╭─ Extracted entries

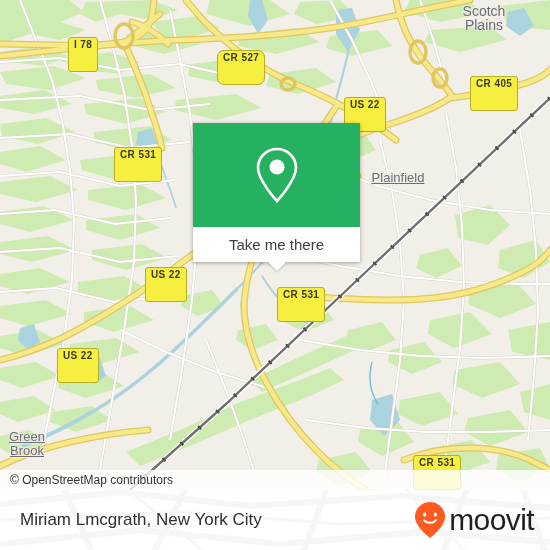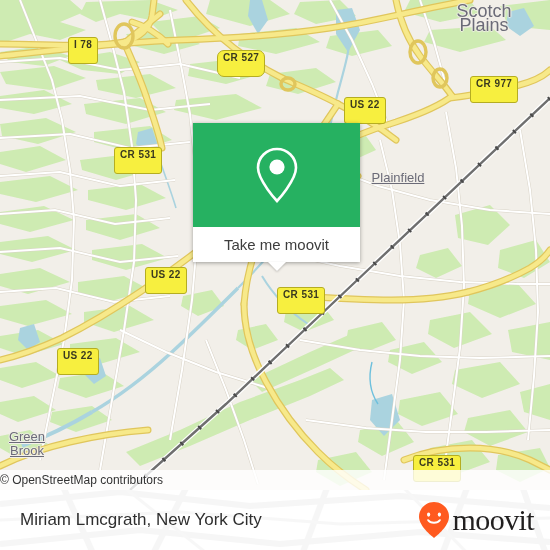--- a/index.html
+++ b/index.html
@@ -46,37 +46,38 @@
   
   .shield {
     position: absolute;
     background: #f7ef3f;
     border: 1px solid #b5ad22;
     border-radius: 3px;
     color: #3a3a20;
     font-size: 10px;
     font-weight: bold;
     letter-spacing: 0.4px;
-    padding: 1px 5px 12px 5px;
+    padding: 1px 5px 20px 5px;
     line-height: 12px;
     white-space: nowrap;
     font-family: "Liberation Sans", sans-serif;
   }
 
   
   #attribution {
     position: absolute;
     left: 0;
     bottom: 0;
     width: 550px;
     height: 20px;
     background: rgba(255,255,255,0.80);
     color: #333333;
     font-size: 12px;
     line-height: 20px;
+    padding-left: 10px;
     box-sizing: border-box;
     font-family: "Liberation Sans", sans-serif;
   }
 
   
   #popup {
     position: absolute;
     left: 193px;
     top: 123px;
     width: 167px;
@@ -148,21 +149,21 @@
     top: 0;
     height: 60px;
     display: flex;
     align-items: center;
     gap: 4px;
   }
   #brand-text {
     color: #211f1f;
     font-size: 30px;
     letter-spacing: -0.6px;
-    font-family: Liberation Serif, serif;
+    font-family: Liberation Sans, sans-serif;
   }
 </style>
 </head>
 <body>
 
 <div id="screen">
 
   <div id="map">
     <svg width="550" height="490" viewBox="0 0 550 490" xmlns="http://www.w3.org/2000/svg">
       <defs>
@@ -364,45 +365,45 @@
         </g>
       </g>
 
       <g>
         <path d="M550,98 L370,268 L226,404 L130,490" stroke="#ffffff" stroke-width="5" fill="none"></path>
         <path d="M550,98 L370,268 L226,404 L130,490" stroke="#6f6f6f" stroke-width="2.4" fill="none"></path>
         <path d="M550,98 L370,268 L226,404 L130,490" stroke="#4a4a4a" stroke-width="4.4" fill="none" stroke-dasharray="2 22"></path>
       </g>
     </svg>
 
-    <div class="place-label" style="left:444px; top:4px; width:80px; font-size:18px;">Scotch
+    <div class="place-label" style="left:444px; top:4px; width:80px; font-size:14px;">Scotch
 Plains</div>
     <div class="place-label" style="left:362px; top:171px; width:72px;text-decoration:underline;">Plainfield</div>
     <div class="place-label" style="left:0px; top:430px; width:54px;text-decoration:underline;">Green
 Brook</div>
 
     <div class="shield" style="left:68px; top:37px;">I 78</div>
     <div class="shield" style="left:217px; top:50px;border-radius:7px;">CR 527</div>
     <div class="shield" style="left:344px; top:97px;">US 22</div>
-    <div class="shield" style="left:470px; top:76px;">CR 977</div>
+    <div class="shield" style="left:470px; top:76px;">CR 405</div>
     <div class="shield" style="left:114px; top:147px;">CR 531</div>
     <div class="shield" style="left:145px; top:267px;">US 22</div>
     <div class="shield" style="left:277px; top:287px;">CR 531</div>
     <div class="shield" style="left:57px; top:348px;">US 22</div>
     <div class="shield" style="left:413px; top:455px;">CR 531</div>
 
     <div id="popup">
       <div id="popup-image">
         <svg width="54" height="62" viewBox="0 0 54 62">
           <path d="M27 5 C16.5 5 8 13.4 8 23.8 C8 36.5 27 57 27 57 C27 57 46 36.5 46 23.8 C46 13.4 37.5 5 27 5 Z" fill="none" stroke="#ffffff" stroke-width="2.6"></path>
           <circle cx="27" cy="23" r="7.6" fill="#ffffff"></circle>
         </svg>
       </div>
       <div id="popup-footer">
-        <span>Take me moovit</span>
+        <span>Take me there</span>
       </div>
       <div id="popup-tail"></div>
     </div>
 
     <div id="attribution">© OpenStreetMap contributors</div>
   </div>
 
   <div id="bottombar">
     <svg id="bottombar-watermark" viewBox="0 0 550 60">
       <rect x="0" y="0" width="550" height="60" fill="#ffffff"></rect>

╰─
╭─ Extracted entries

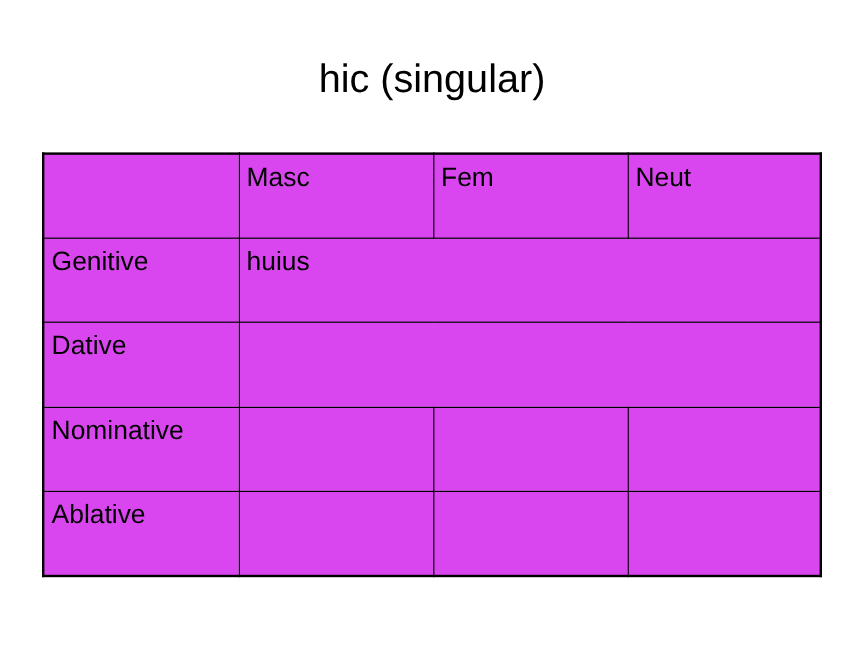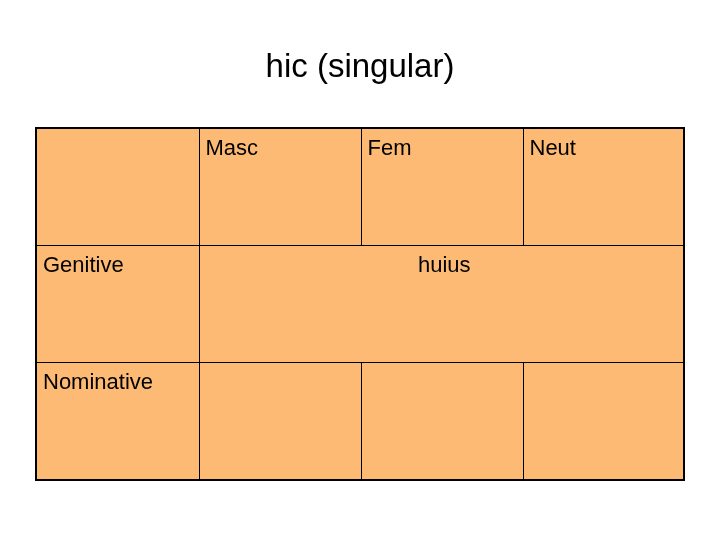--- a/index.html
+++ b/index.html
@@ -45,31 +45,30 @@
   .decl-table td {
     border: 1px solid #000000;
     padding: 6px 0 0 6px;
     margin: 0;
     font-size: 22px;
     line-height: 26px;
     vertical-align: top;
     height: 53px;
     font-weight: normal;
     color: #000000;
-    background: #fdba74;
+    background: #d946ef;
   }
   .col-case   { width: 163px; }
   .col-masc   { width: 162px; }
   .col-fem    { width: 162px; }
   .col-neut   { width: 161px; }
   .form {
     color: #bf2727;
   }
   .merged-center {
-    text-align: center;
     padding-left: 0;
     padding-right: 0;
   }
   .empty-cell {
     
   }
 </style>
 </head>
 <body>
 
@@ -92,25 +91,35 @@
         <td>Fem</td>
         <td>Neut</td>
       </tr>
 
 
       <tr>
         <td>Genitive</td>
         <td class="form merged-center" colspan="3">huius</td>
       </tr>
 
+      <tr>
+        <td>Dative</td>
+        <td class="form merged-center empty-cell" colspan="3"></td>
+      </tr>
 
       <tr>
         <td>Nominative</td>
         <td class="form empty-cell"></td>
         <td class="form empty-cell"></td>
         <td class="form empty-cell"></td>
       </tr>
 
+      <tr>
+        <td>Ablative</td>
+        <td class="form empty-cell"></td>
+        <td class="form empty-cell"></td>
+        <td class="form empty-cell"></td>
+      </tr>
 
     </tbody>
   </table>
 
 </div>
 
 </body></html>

╰─

Work order
Copy out the lines of the data where the word "align" can be found.

Solution for this task
     align-items: center;
     vertical-align: top;
-    text-align: center;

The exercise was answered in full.